Invece il ministro dell’Economia fa slittare il suo turno di parola una volta, poi un’altra e un’altra ancora. Alla fine è l’ultimo a parlare. Quasi che, prima, Giorgetti avesse voluto verificare se qualche Paese prima dell’Italia si fosse pronunciato contro l’accordo. In quel caso, se il governo di Roma avesse voluto opporsi, non avrebbe finito per mettere un altro veto in solitudine come sta già accadendo sul Meccanismo europeo di stabilità. Di certo quella scelta di parlare per ultimo sarà stata vista dai ministri di altri Paesi come il sintomo che il loro collega italiano deve fare i conti con un fronte interno, non del tutto pacificato sui temi europei.
Fatto sta Giorgetti, quando è toccato a lui, si è espresso in modo costruttivo: come sempre in questo negoziato. Non era scontato. L’incontro a sorpresa della sera prima fra Lindner e Le Maire, tagliando fuori l’Italia all’ultimo miglio e facendone uno show politico, aveva creato molta tensione a Roma. Per il metodo ancor più che nel merito. Anche su quest’ultimo in verità Giorgetti ha negoziato sulle linee telefoniche fino a ieri mattina. Perché martedì sera Lindner aveva strappato a Le Maire un’ennesima concessione: specie per i Paesi più indebitati, le deviazioni accettabili dalla traiettoria di limitazione concordata della spesa sarebbero state ancora più piccole. Giorgetti allora ha chiesto e ottenuto che ad ogni ciclo di programmazione — fra quattro e sette anni — sia azzerato qualunque «arretrato» accumulato da un Paese nel comprimere la spesa pubblica.
Processo di rientro
Chiesto un rinvio per la definizione del processo di rientro dopo le Europee
Di sicuro Italia, Francia e Spagna ottengono di defalcare molte voci dalla correzione prevista dei conti sul 2025 (da disegnare nei prossimi mesi) e poi sul 2026 e 2027: non si terrà conto dell’aumento della spesa per interessi, mentre anche gli aumenti (non il totale) di spesa in investimenti verdi e per la difesa verranno scontato dal deficit. E questo sarà valutato in maniera «strutturale», tenendo conto di un ciclo economico oggi debole. Nella sostanza, una correzione del deficit che avrebbe dovuto essere dello 0,5% del prodotto lordo finirà per diventare dello 0,3% o forse anche dello 0,2% nella prossima legge di bilancio: fra quattro e sei miliardi di economie. Ai quali però se ne aggiungono altri 18 da trovare, se il governo vuole rifinanziare tutte le misure una tantum inserite nel legge di bilancio del 2024.

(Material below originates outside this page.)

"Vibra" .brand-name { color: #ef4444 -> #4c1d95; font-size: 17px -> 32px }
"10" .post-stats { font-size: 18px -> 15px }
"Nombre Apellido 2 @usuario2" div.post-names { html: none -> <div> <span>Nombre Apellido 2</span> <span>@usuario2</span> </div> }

Giorgetti ieri all’Ecofin ha dimostrato di capire bene quanto sia alta l’asticella che ha davanti, quando si è battuto perché slitti il calendario dei prossimi passi. Per ora esso prevede che a febbraio prossimo ogni governo definisca con la Commissione Ue la propria traiettoria dei conti e ad aprile si fissino gli obiettivi «di medio termine». Il ministro italiano ha detto, in sostanza, che non si può chiedere a un governo di prendere impegni così delicati in piena campagna elettorale per le Europee di giugno. Ha chiesto un rinvio del processo a luglio. Ed è probabile che alla fine lo ottenga, non per accordo politico ma per la sua mancanza: servirà più tempo per trovare un compromesso fra le posizioni dei governi e le proposte dell’europarlamento sul Patto di stabilità.

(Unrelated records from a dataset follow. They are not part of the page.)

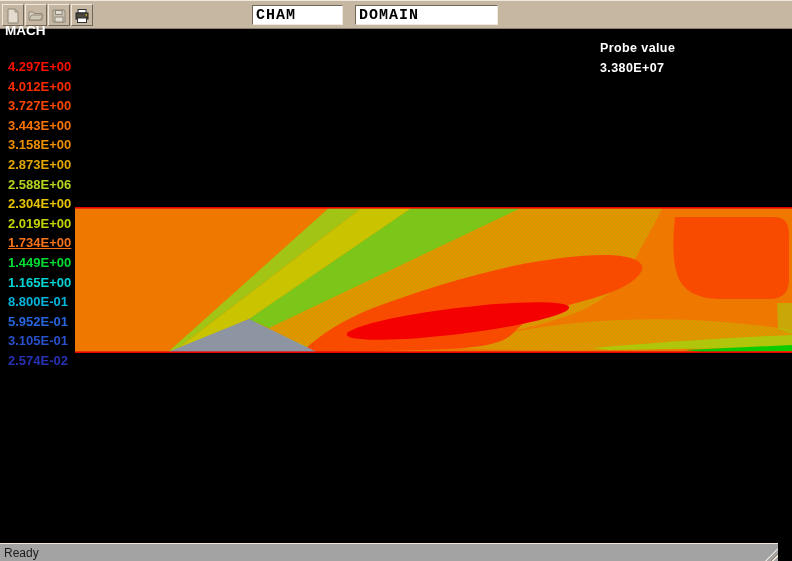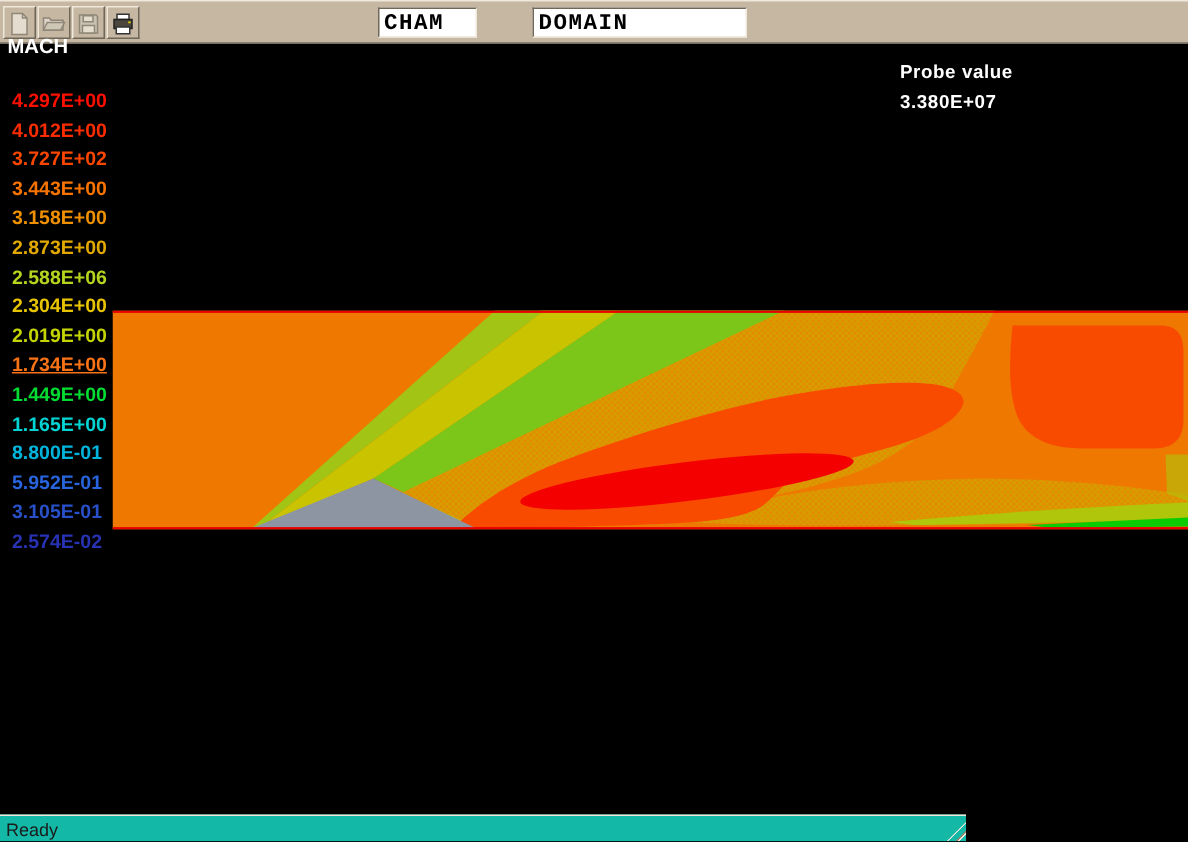"CHAM" input.field { width: 66px -> 91px }
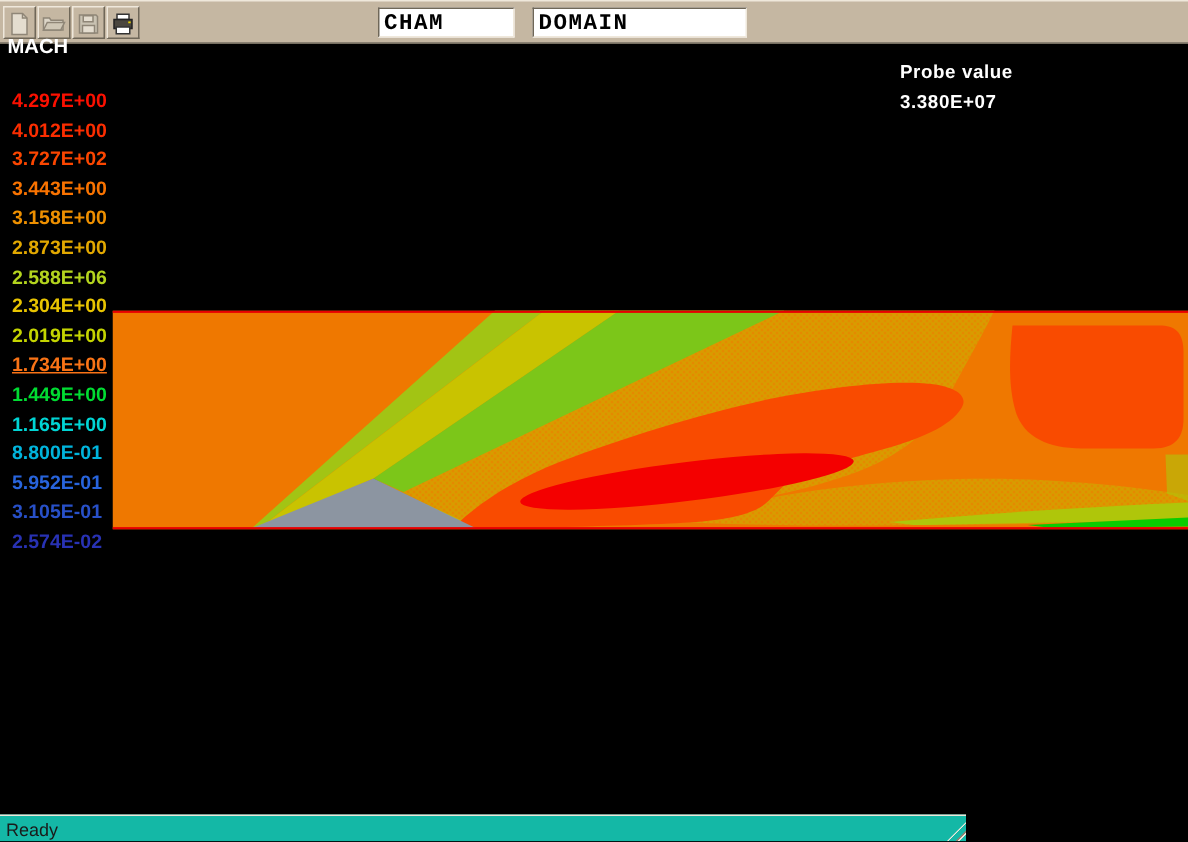"3.727E+02" div.legend-row { text: 3.727E+02 -> 3.727E+00 }
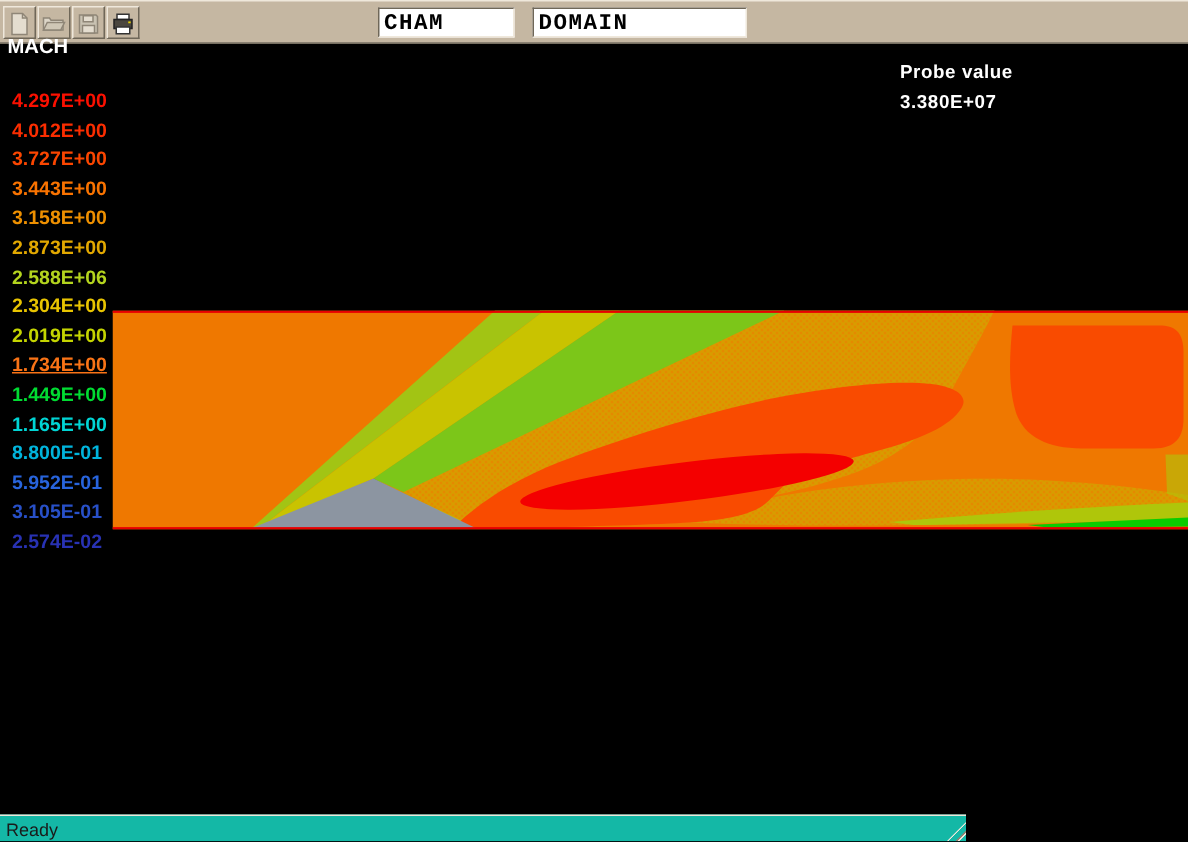"Ready" .statusbar { background: #14b8a6 -> #a3a3a3; width: 644px -> 778px }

Di certo l’Italia, come la Germania, aveva avuto la tentazione di rinviare a gennaio l’intesa di ieri. Se Giorgetti alla fine si è piegato, è anche per la chiara percezione che il tempo non lavorava per lui: mese dopo mese, Lindner continuava a rafforzare le sue richieste di rigore di bilancio e stava ottenendo quasi tutto. Tanto che Italia, Francia e Spagna sono state respinte di netto, quando ieri hanno cercato di mettere nelle regole dei (tenui) disincentivi perché l’attuale austerità del governo tedesco in Germania non trascini l’intera economia europea verso il basso.